## WORK ORDER
From the line that contains "Liberation Mono, monospace" down to the last line of the entries, repeat every line exactly. Do not carry over the pictures.

## DATASET EXTRACT
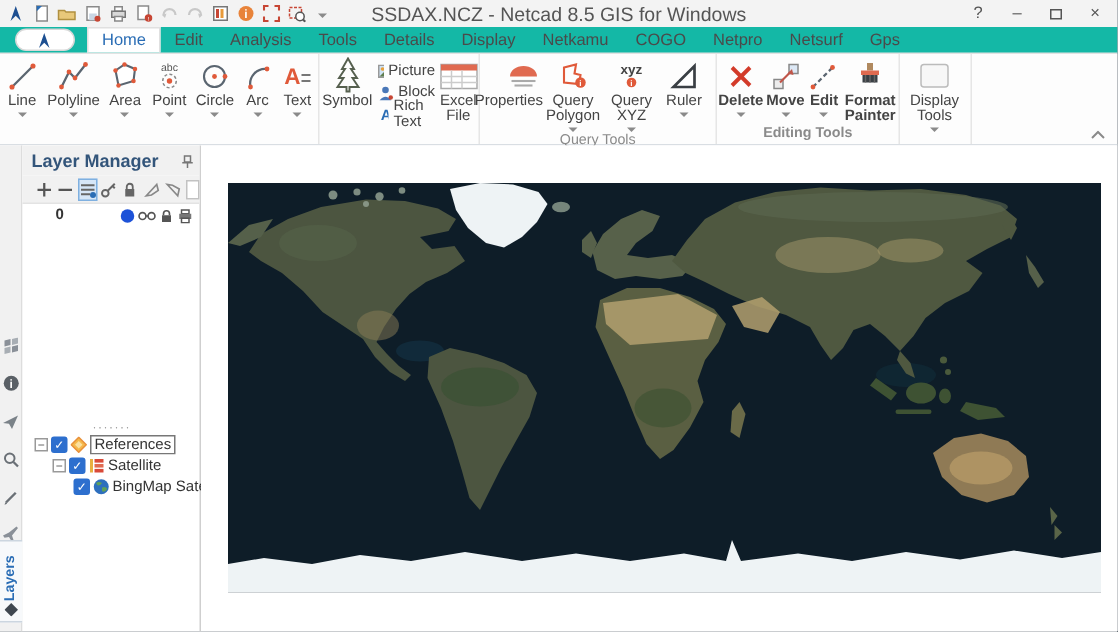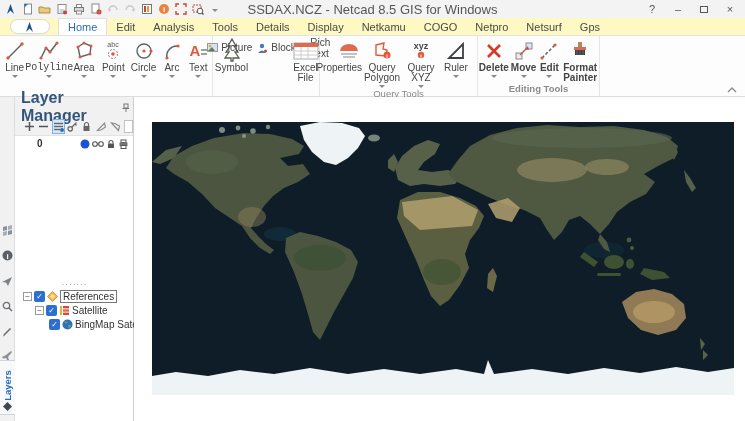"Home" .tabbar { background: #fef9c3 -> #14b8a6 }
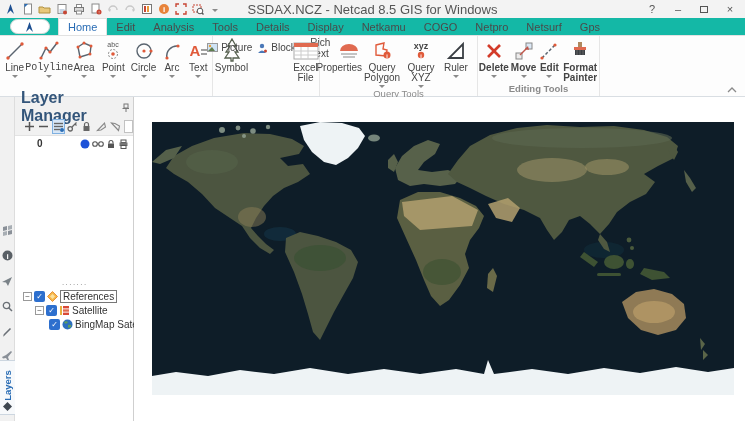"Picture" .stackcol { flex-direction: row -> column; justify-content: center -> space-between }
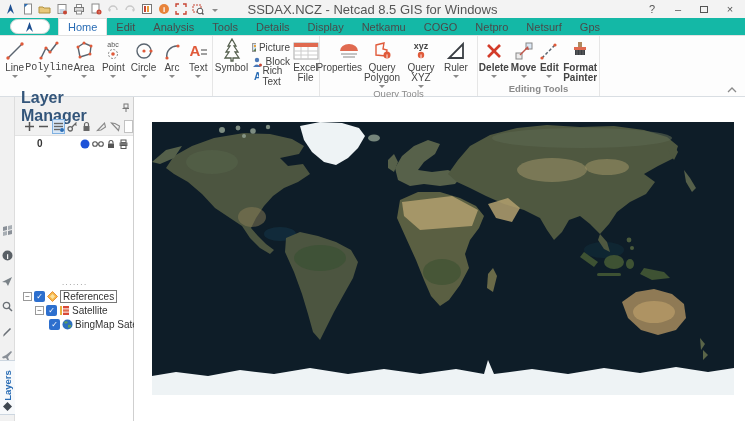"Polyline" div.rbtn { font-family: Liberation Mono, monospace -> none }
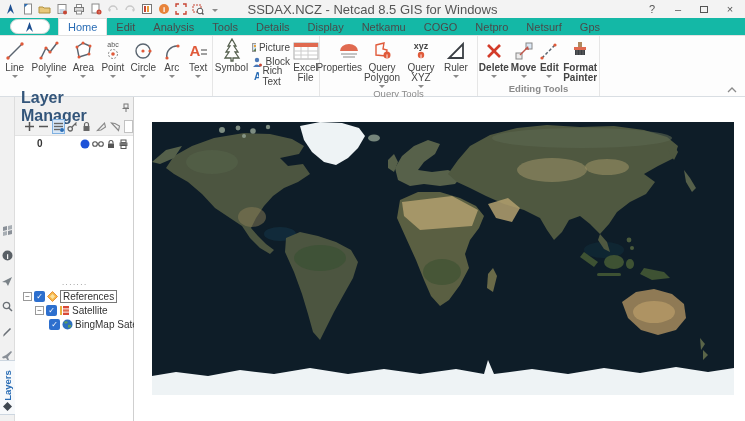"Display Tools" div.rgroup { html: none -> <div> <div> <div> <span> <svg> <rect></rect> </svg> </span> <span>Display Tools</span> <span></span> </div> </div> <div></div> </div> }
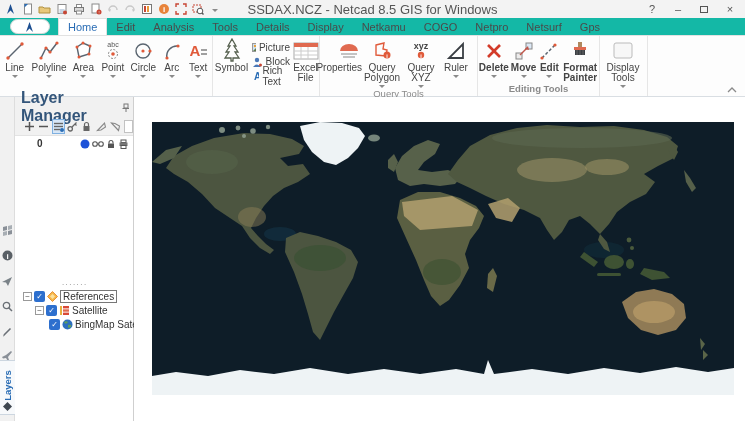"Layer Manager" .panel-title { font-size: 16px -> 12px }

## WRITTEN ANSWER
"Polyline" div.rbtn { font-family: Liberation Mono, monospace -> none }
"Display Tools" div.rgroup { html: none -> <div> <div> <div> <span> <svg> <rect></rect> </svg> </span> <span>Display Tools</span> <span></span> </div> </div> <div></div> </div> }
"Layer Manager" .panel-title { font-size: 16px -> 12px }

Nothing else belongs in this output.